# Is my 1957 Ladies Lionel 2037 a fake



## toot1961 (Dec 13, 2012)

Good morning everyone. 
I had always wanted a Ladies 2037 when I was younger and now that I am old, I seized the opportunity to buy a set at auction. After getting it home in inspecting it closer, I feel I may have been duped.

The rear truck had come off the tender and the broken mounting clip was banging around inside the car. We took the bottom off the tender and noticed the part number 1130-27. The only information I could find about that part number was as it was relating to the less rare black version. I looked a little closer at the lettering on "Lionel Lines" lettering on the sides and I could see what looks to be a second set of lettering underneath the pink paint. This set is in excellent condition with only a small amount of chipping. Where it is chipping it is down to the bare metal. No black.

So my question to you all, is there a way to know for certain that I didn't just pay a lot of good money for a fake? Any distinguishing differences from the black and pink versions other than just the color? My main concern is the engine and I can see no part number and really don't want to take it apart.

I hope you can help and I hope you give me good news. 

Thanks in advance.


----------



## T-Man (May 16, 2008)

It has to look like this.

The 1130 is a tender shell. Note the coal is black so the tender is painted. Original??? I can't say. The lettering appears different from an 1130 tender. I checked the site and did not see a black 1130t to show you.


----------



## BigAl56 (Dec 14, 2011)

Many Lady Lionel's were repainted black but not the reverse. This is one of the most forged locomotive sets. The lettering was heat stamped so If this was a re lettered & painted black locomotive the original lettering would show through. In a careful inspection of the lettering look to see if the letters are heat stamped into the paint. Thats the hardest thing to forge.


----------



## Big Ed (Jun 16, 2009)

Read the last line in T mans link.

Credible forgeries exist of this locomotive, so the collector should be cautious when purchasing this engine.

Read the first line too,
The set did not sell, and in a desperate attempt to sell at least the engine portion of these sets many dealers repainted this locomotive *BLACK*. All of this combined to make one of the most sought after collectibles of the post-war period.

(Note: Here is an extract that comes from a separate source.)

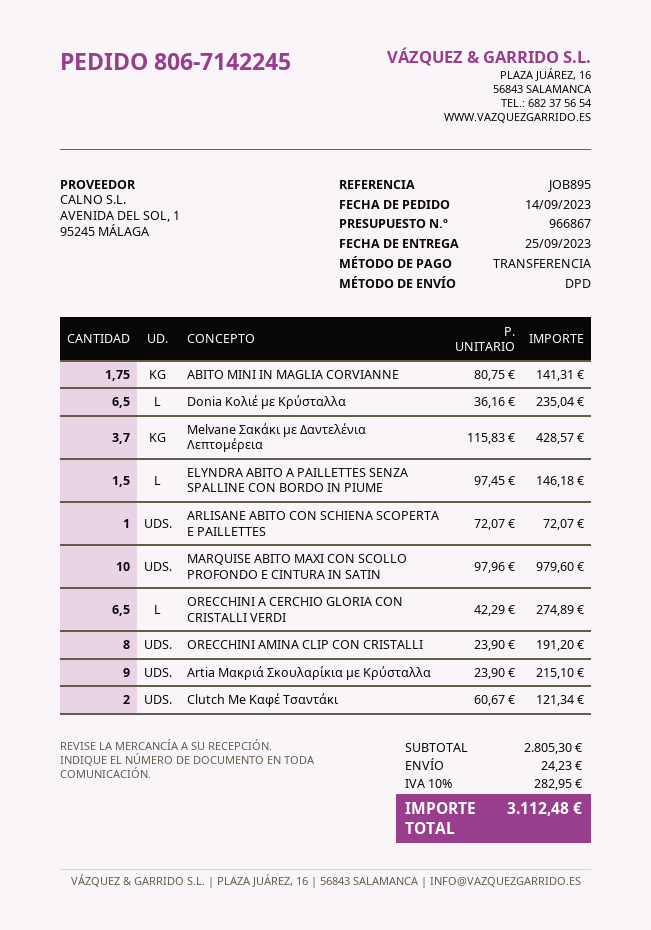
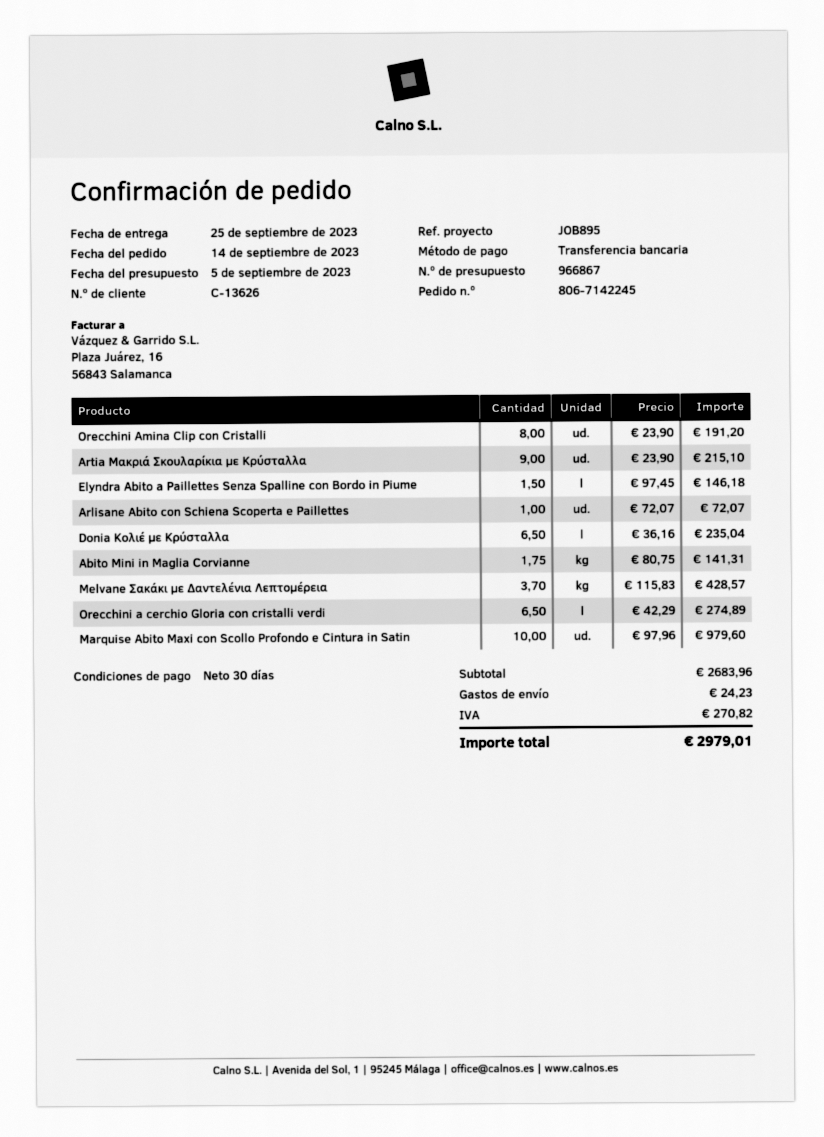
Clutch Me Καφέ Τσαντάκι: 2 x 60.67 = 121.34 -> none
subtotal: 2805.30 -> 2683.96
tax: 282.95 -> 270.82
total: 3112.48 -> 2979.01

It very well could be that someone painted it black to sell it, then years later someone found pink paint under the black and repainted it pink.





Can you post some pictures of it?
Around the number too.


----------



## toot1961 (Dec 13, 2012)

Thanks for responding guys. You can tell the lettering is stamped on there. On both the engine and the tender. But I cannot find a stitch of black paint anywhere on here. The only thing showing through the chips is bare metal. 

I can tell you, if this is a forgery, someone did a beautiful job. We have a couple of hobby shops here in town. Maybe I could take it to one and they could take a gander at it for me. I did not research this before buying...I just kept raising my paddle. But even if I had looked at this closely without a loupe, I would have thought it was real.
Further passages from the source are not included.